From b41f9709c117a76f87cbe9967c9bbe53a94891b3 Mon Sep 17 00:00:00 2001
From: Sebastian Eibl <sebastian.eibl@fau.de>
Date: Fri, 2 Mar 2018 14:07:07 +0100
Subject: [PATCH] extended checks in DynamicParMetis

---
 .../loadbalancing/DynamicParMetis.cpp         | 121 +++++++++++++-----
 .../loadbalancing/DynamicParMetis.h           |   2 +-
 src/core/mpi/MPIHelper.cpp                    |  26 ++--
 3 files changed, 104 insertions(+), 45 deletions(-)

diff --git a/src/blockforest/loadbalancing/DynamicParMetis.cpp b/src/blockforest/loadbalancing/DynamicParMetis.cpp
index ec2b38ff3..0ec01197d 100644
--- a/src/blockforest/loadbalancing/DynamicParMetis.cpp
+++ b/src/blockforest/loadbalancing/DynamicParMetis.cpp
@@ -37,10 +37,13 @@
 #include <boost/algorithm/string/case_conv.hpp>
 #include <boost/algorithm/string/trim.hpp>
 
+#include <array>
+#include <vector>
+
 namespace walberla {
 namespace blockforest {
 
-std::pair<uint_t, uint_t> getBlockSequenceRange( const PhantomBlockForest & phantomForest, MPI_Comm comm )
+std::pair<uint_t, uint_t> getBlockSequenceRange( uint_t numLocalBlocks, MPI_Comm comm )
 {
    const uint_t rank = uint_c(mpi::translateRank(mpi::MPIManager::instance()->comm(), comm, MPIManager::instance()->rank()));
    WALBERLA_DEBUG_SECTION()
@@ -50,8 +53,6 @@ std::pair<uint_t, uint_t> getBlockSequenceRange( const PhantomBlockForest & phan
       WALBERLA_ASSERT_EQUAL(rank, rankRaw);
    }
 
-   uint_t numLocalBlocks = phantomForest.getNumberOfBlocks();
-
    size_t sequenceStartOnProcess = 0;
    MPI_Exscan( &numLocalBlocks, &sequenceStartOnProcess, 1, MPITrait<uint_t>::type(), MPI_SUM, comm );
    if( rank == 0 )
@@ -60,14 +61,13 @@ std::pair<uint_t, uint_t> getBlockSequenceRange( const PhantomBlockForest & phan
    return std::make_pair( sequenceStartOnProcess, sequenceStartOnProcess + numLocalBlocks );
 }
 
-std::map< blockforest::BlockID, uint_t > getBlockIdToSequenceMapping( const PhantomBlockForest & phantomForest, const std::pair<uint_t, uint_t> & blockSequenceRange, MPI_Comm comm )

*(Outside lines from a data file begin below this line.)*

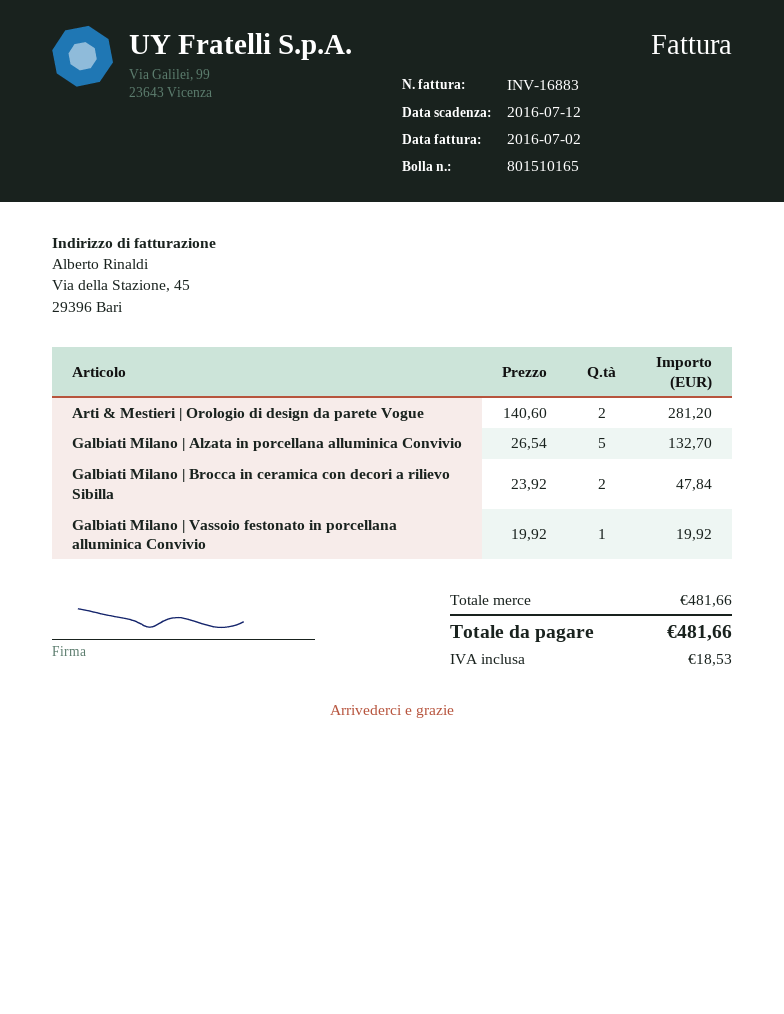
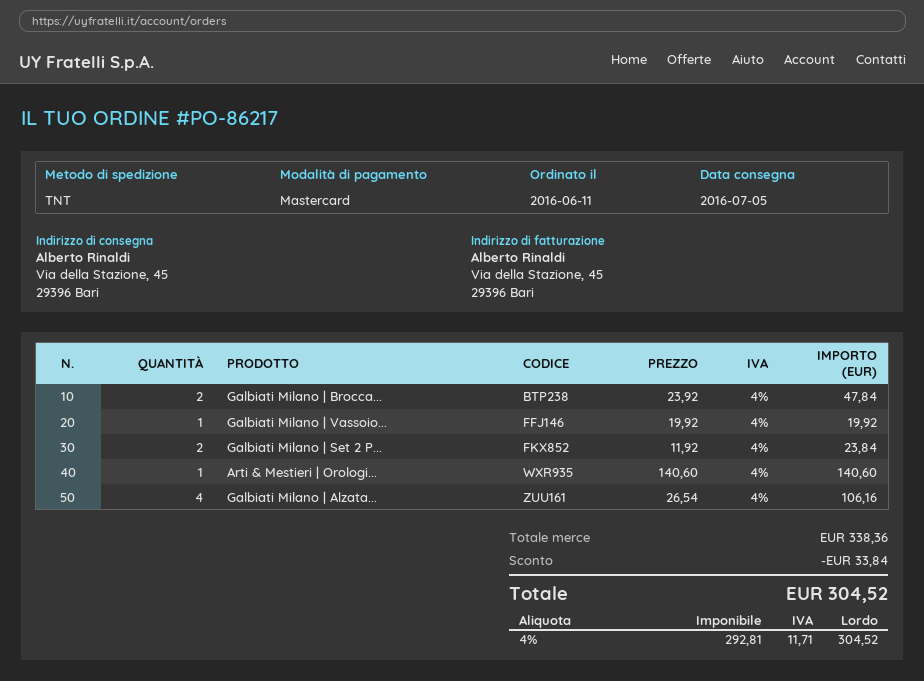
Arti & Mestieri | Orologio di design da parete Vogue: 2 x 140.60 = 281.20 -> 1 x 140.60 = 140.60
Galbiati Milano | Alzata in porcellana alluminica Convivio: 5 x 26.54 = 132.70 -> 4 x 26.54 = 106.16
Galbiati Milano | Set 2 P...: none -> 2 x 11.92 = 23.84
subtotal: 481.66 -> 338.36
discount: none -> 33.84
tax: 18.53 -> 11.71
total: 481.66 -> 304.52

+std::map< blockforest::BlockID, uint_t > getBlockIdToSequenceMapping( const PhantomBlockForest& phantomForest, const std::vector< std::pair< const PhantomBlock *, uint_t > > & targetProcess, const std::pair<uint_t, uint_t> & blockSequenceRange, MPI_Comm comm )
 {
    std::map< blockforest::BlockID, uint_t > mapping;
 
-   const auto & blockMap = phantomForest.getBlockMap();
    uint_t sequenceId = blockSequenceRange.first;
-   for( auto it = blockMap.begin(); it != blockMap.end(); ++it )
-      mapping.insert( std::make_pair( it->first, sequenceId++ ) );
+   for( auto it = targetProcess.begin(); it != targetProcess.end(); ++it )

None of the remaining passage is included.